Per falsa applicazione dell’art.2043 c.c. ed art.51 c.p., la Corte di Cassazione Civile n.4036/2021 ha così deliberato in tema di responsabilità del giornalista e suo editore:
“Nel giornalismo d’inchiesta occorre valutare non tanto l’attendibilità e la veridicità della notizia quanto piuttosto il rispetto dei doveri deontologici di lealtà e buona fede oltre che la maggiore accuratezza possibile posta dal giornalista nella ricerca delle fonti e della loro attendibilità.”.
E’ erroneo ritenere la responsabilità civile del giornalista e dell’editore senza prendere posizione sul rispetto da parte dei medesimi dei menzionati doveri deontologici, ma limitandosi a valorizzare il solo criterio della verità o verosimiglianza della notizia. Non é corretto applicare il solo parametro valutativo della veridicità della notizia senza considerare che il giornalista intendeva porre in essere un’attività di giornalismo d’inchiesta esprimendo la propria opinione sugli eventi riferiti in forza della libertà di manifestazione del pensiero.

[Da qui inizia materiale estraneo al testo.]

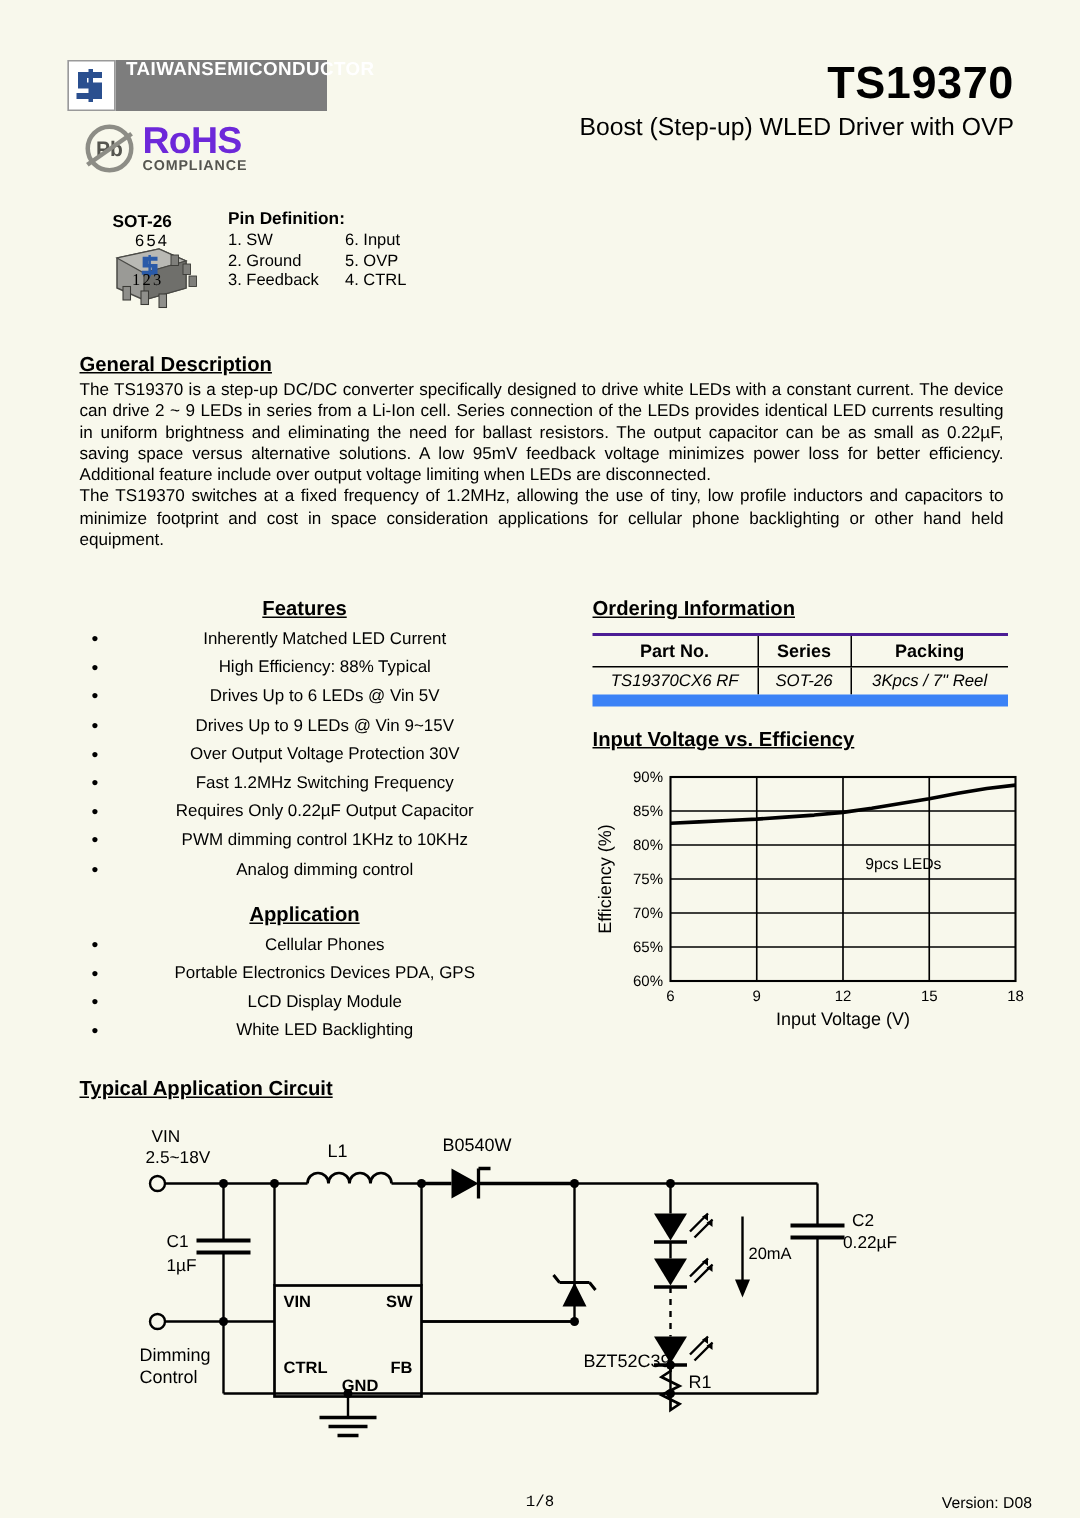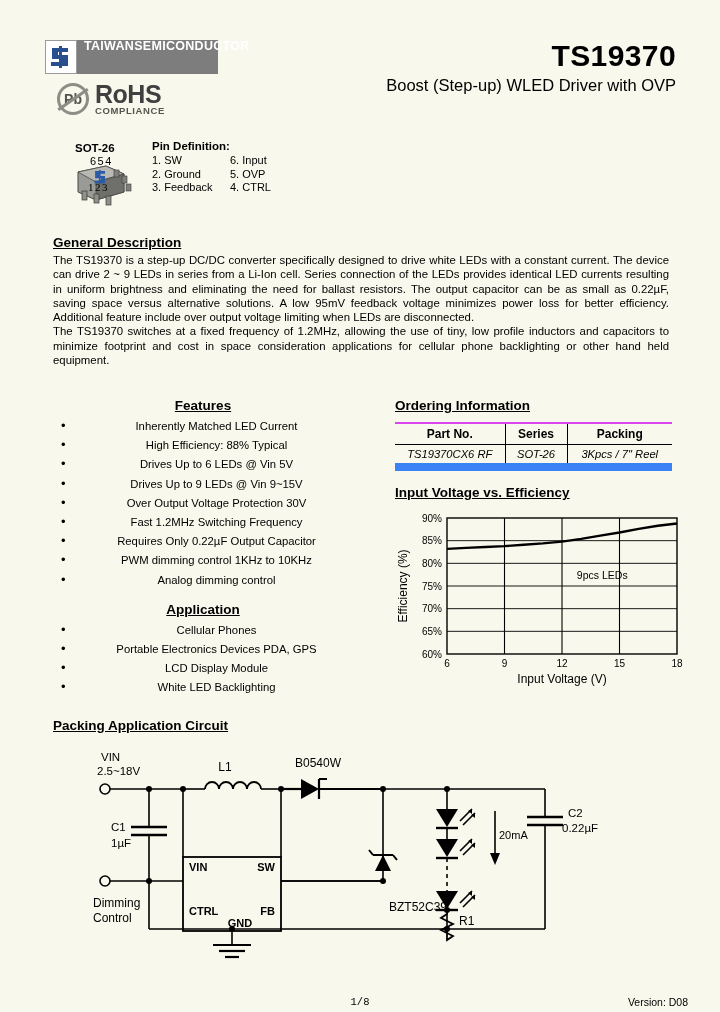"RoHS" .rohs-main { color: #404040 -> #6d28d9 }
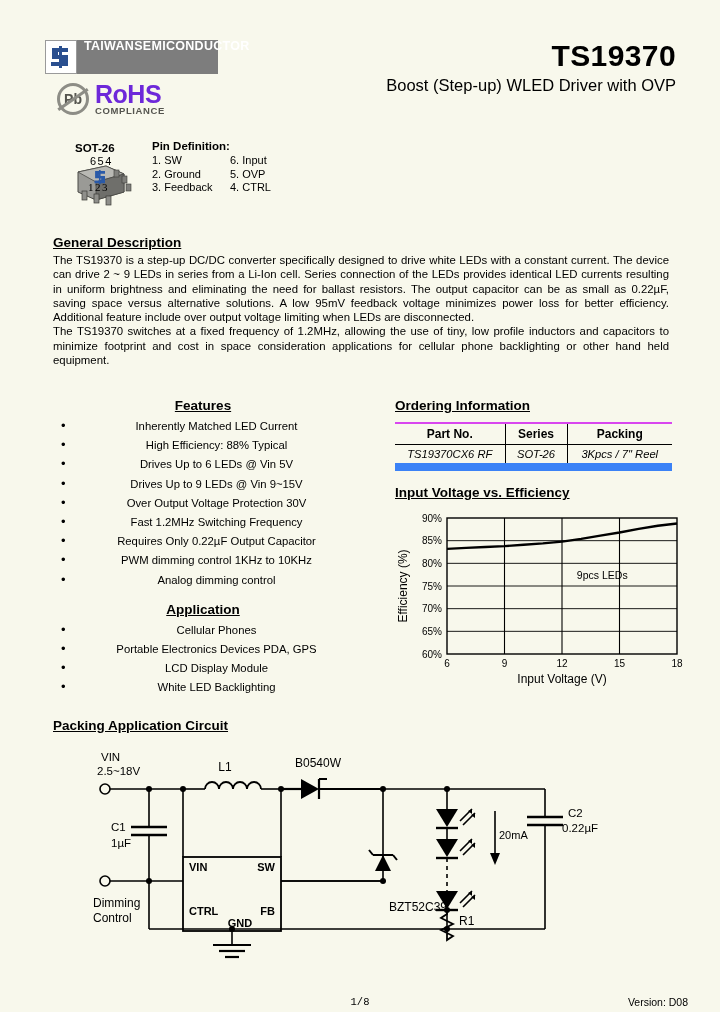"Part No." table.order tr.head th { border-top: 2px solid #d946ef -> 2px solid #4c1d95 }
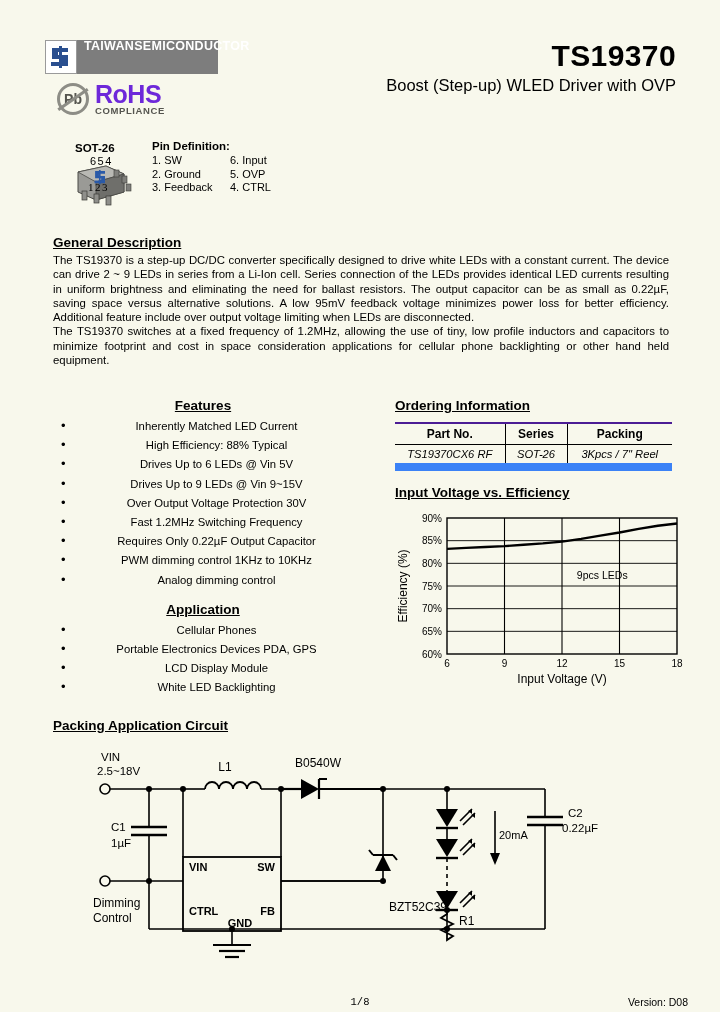"Packing Application Circuit" div.sec-head { text: Packing -> Typical }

La giurisprudenza di legittimità ha sempre riconosciuto ampia tutela ordinamentale al giornalismo d’inchiesta, il quale implica il minor rigoroso apprezzamento della veridicità della notizia e valorizza il rispetto dei doveri deontologici di lealtà e di buona fede unitamente alla maggiore accuratezza possibile nella ricerca delle fonti (Cass. civ. n.16236/2010).
Il giornalismo di denuncia è tutelato dal principio costituzionale del diritto alla libera manifestazione del pensiero in contesti in cui sussiste l’interesse pubblico all’oggetto dell’indagine giornalistica ed il diritto della collettività ad essere informata non solo sulle notizie di cronaca ma anche sui temi sociali di particolare rilievo attinenti la libertà, sicurezza salute e ad altri diritti di interesse generale.
“In questa prospettiva è scriminato il giornalista che eserciti la propria attività mediante la denuncia di sospetti di illeciti, allorquando tali sospetti, secondo un apprezzamento caso per caso riservato al giudice di merito, non siano obiettivamente del tutto assurdi ma risultino espressi in modo motivato e argomentato sulla base di elementi obiettivi e rilevanti” (Cass. Pen. n.9337/2012).